This exercise calls for the line with "border-right:1px solid #1f1f1f;", the line with "border-right:6px solid #c2410c;", and all lines between them in the material below, output exactly and with no other lines.

Material provided: Begin

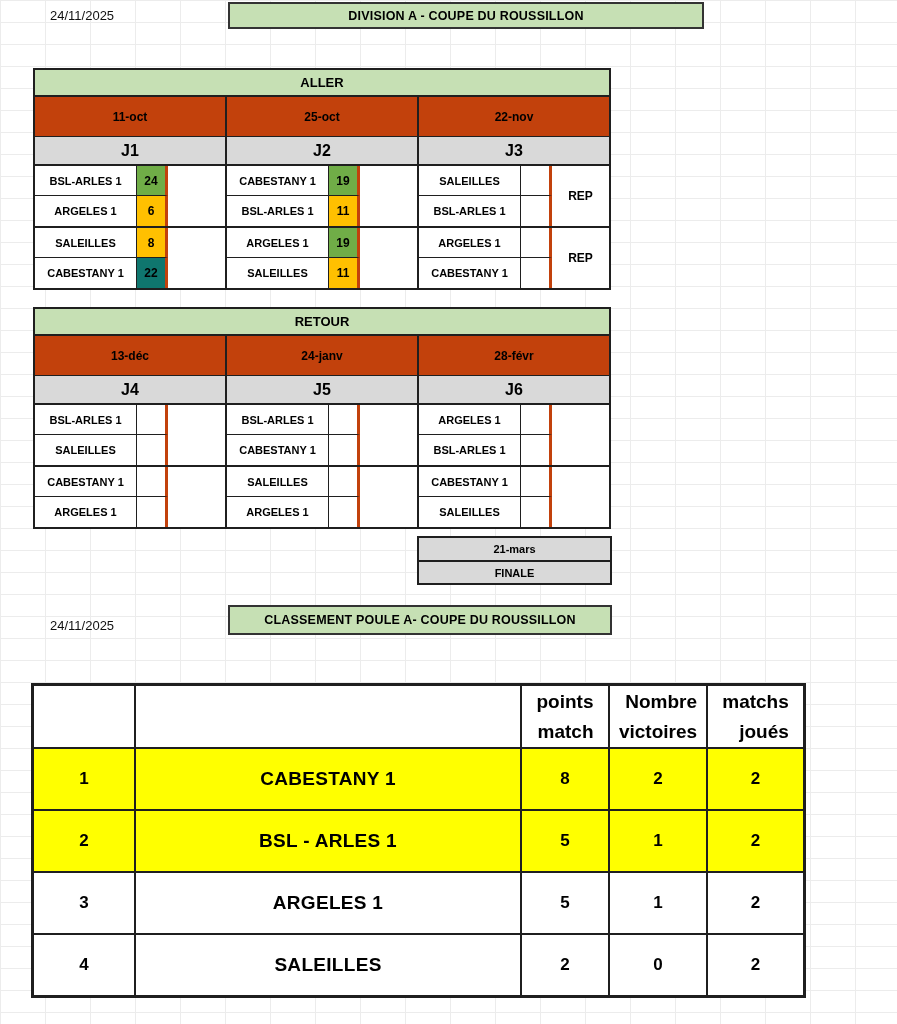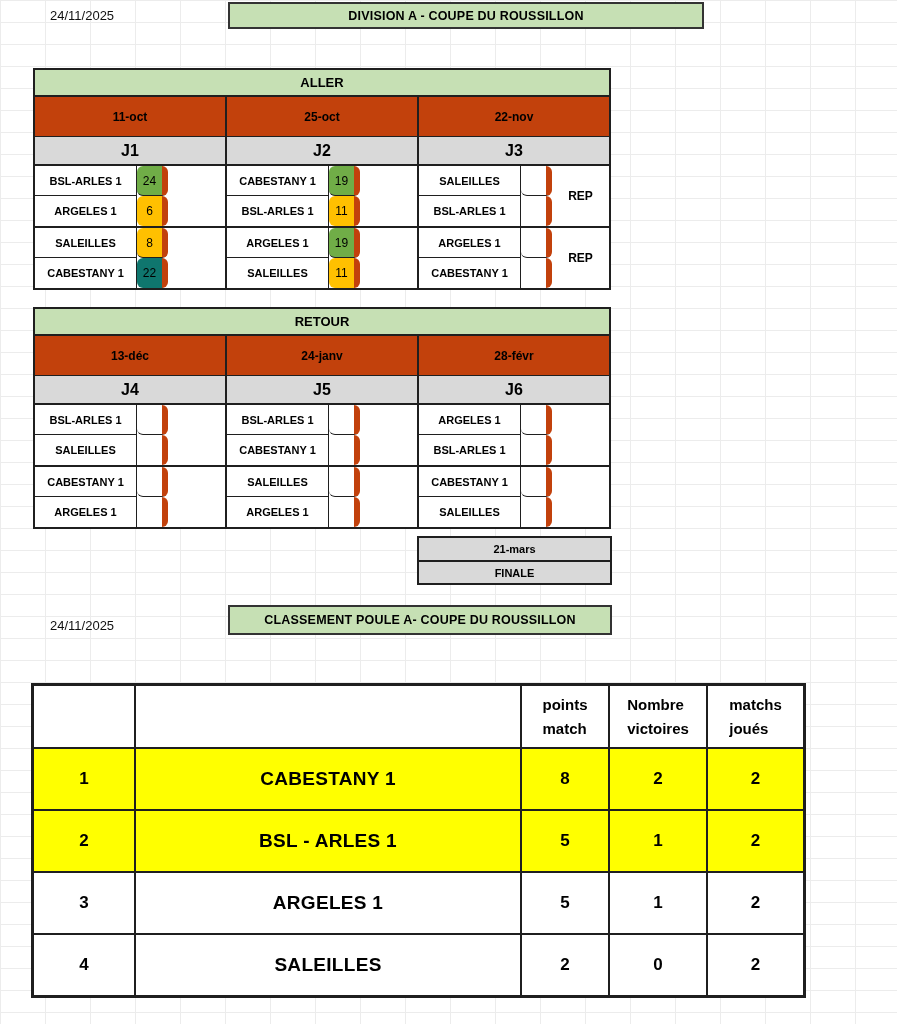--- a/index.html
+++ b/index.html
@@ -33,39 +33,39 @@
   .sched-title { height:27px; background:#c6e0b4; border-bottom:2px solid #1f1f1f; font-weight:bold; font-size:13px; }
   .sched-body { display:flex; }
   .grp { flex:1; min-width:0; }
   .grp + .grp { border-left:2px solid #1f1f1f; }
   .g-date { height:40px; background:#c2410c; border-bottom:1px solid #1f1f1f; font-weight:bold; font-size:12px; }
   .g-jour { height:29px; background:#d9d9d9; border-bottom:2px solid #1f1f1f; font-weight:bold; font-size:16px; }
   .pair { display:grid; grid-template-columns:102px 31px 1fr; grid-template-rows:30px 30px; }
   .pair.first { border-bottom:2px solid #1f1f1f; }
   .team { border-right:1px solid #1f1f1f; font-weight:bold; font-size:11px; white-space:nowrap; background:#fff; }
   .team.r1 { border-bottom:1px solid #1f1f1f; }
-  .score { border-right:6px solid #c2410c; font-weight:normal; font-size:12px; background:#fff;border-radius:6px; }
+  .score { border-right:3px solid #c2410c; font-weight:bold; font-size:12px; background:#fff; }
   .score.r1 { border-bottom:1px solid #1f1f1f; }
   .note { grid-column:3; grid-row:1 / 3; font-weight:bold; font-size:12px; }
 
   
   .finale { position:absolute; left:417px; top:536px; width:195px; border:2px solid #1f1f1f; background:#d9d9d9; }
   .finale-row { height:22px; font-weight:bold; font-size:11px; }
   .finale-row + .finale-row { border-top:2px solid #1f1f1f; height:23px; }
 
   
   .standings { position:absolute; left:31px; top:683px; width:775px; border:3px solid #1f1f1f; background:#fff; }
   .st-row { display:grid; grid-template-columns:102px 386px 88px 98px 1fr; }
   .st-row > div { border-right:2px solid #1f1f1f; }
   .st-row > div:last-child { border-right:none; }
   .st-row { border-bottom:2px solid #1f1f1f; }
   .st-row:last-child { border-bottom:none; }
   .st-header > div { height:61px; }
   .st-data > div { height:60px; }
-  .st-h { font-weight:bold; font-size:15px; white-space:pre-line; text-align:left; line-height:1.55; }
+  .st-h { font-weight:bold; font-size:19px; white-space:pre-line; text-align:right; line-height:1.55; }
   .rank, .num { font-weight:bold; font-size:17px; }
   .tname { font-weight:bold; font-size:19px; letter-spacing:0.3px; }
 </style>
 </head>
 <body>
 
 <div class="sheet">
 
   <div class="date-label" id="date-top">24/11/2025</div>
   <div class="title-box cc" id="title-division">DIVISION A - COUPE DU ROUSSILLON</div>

Material provided: End

■ Solution to this problem
   .team { border-right:1px solid #1f1f1f; font-weight:bold; font-size:11px; white-space:nowrap; background:#fff; }
   .team.r1 { border-bottom:1px solid #1f1f1f; }
-  .score { border-right:6px solid #c2410c; font-weight:normal; font-size:12px; background:#fff;border-radius:6px; }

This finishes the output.